I've also learned how much (and what) Hugo eats a night so through that, it's become easier and easier to fill his bowl according to his "taste". Been one epic "try and learn" journey for us, that's for sure!



MissC said:


> Snarf saw a vet about a month ago for his dry skin. The rceptionist asked me to review a handout prior to meeting the vet. It included info re: heat, cage, nutrition. Based on that info and with the vet's blessing, he is now eating the following:
> 
> 10-15 insects/day (more crickets & beetles due to the high fat content of mealies)
> 1 tbsp of Sunseed & kibble (Holistic; NOW! and a couple RC)
> ...


As I said, I also prefer crickets for the exactly same reason. I agree on the vet part; I meant the same, but you worded it a whole lot better 

Hugo also tries anything, at least once, which is something I love.

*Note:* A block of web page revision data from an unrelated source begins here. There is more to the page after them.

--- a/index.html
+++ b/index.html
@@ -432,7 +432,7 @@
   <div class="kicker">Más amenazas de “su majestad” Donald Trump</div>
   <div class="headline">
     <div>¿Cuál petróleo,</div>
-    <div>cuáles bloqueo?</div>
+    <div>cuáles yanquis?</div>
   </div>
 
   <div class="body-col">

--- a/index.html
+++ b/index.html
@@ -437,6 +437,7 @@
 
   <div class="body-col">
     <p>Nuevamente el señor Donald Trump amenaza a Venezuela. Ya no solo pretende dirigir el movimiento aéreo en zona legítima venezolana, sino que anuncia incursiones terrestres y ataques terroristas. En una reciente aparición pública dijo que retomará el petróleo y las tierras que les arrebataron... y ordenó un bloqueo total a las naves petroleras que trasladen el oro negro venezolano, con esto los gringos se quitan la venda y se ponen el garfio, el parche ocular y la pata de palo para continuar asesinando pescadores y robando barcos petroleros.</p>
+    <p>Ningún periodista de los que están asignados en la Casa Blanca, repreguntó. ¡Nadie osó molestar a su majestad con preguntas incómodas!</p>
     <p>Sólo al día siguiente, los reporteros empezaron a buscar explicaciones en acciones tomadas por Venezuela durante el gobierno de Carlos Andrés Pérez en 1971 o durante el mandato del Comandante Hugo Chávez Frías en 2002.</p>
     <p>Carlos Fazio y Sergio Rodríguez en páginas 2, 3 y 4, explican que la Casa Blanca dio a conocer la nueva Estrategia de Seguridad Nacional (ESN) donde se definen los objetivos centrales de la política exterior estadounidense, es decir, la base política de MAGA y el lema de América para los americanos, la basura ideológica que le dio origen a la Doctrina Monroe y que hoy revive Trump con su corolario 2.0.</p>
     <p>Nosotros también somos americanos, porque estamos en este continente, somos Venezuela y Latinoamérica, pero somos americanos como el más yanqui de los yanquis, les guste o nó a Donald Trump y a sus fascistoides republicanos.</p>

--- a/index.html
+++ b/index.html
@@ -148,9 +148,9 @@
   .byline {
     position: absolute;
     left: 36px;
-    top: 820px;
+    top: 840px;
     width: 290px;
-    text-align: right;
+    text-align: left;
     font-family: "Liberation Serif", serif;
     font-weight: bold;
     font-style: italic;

I asometimes mix all of his food together and use some babyfood in doing so and he's got no other choice but to try everything  Although, Hugo tends to dislike all sorts of mashes, but if there's a tasty, smelly freeze dried cricket or a cat kibble somewhere there, everything goes! So yeah, that's one big positive thing in my opinion, too!

Thank you for sharing your own thoughts, I was super-happy and interested to read them!


----------